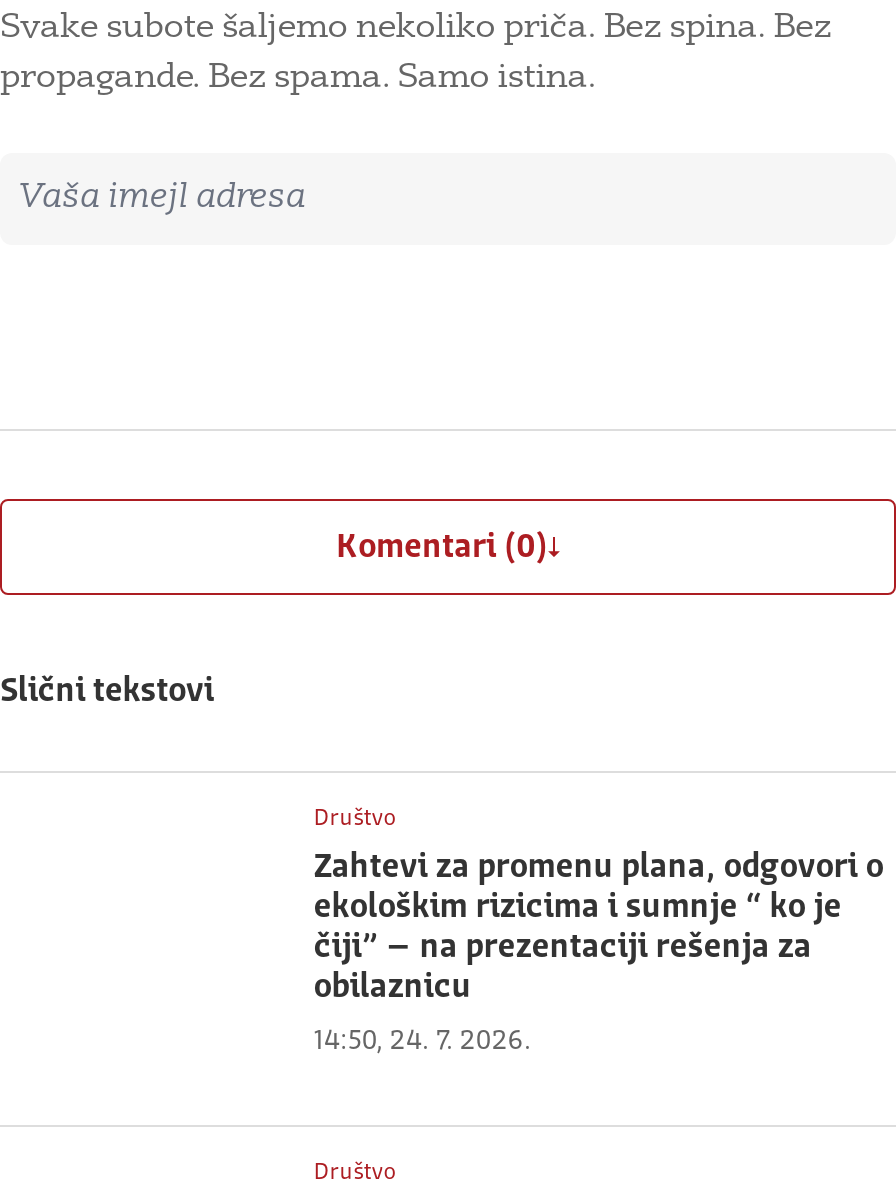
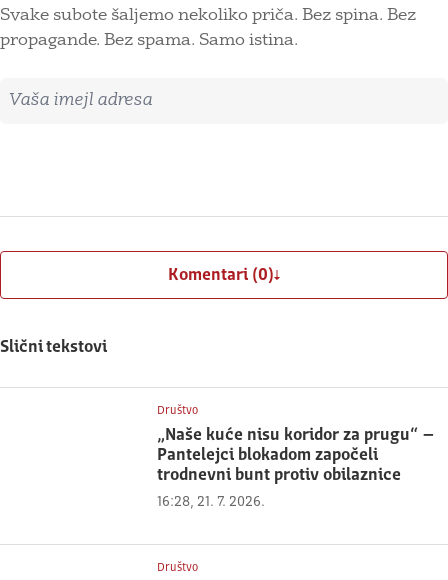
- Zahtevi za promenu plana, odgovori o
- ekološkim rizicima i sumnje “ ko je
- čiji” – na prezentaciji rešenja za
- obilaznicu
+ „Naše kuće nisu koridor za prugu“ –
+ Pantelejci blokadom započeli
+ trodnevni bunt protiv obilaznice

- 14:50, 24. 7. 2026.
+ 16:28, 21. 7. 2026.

*****

TASK INSTRUCTIONS - Nothing but the lines from the one containing "- obilaznicu" through the last line of the material should be returned, each exactly as written, both ends included.

ANSWER TO THIS TASK -
- obilaznicu
+ „Naše kuće nisu koridor za prugu“ –
+ Pantelejci blokadom započeli
+ trodnevni bunt protiv obilaznice

- 14:50, 24. 7. 2026.
+ 16:28, 21. 7. 2026.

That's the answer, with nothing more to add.